WORK INSTRUCTIONS -> From the data below, retype exactly the lines starting with the one that contains "- The name represents" and ending with the one that contains "arrays, lists, and", both included.

------ RECORDS FOR THIS EXERCISE ------

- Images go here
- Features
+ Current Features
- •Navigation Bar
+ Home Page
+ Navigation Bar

------
------ RECORDS FOR THIS EXERCISE ------

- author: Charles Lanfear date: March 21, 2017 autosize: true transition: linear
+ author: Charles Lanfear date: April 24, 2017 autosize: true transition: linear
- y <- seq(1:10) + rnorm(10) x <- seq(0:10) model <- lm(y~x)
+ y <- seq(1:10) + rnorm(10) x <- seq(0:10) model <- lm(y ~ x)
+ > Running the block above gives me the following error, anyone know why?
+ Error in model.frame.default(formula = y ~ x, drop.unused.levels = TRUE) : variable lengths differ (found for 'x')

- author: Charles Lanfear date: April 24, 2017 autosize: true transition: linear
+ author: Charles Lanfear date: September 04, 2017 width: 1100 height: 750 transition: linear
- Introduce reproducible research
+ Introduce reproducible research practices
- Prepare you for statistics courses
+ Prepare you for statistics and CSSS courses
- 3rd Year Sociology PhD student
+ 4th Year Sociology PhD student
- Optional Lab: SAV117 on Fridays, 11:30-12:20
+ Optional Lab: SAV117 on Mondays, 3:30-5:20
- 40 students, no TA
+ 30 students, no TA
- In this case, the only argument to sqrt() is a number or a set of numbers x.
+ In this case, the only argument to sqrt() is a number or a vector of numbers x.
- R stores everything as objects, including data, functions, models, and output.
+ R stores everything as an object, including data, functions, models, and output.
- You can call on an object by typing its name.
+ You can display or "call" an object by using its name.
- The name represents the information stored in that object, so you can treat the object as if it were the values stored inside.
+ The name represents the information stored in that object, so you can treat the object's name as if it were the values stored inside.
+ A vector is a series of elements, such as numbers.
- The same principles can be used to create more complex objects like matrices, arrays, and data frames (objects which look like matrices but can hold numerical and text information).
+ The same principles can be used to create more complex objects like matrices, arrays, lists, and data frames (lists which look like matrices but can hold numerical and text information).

------

ANSWER TO THIS PROBLEM ->
- The name represents the information stored in that object, so you can treat the object as if it were the values stored inside.
+ The name represents the information stored in that object, so you can treat the object's name as if it were the values stored inside.
+ A vector is a series of elements, such as numbers.
- The same principles can be used to create more complex objects like matrices, arrays, and data frames (objects which look like matrices but can hold numerical and text information).
+ The same principles can be used to create more complex objects like matrices, arrays, lists, and data frames (lists which look like matrices but can hold numerical and text information).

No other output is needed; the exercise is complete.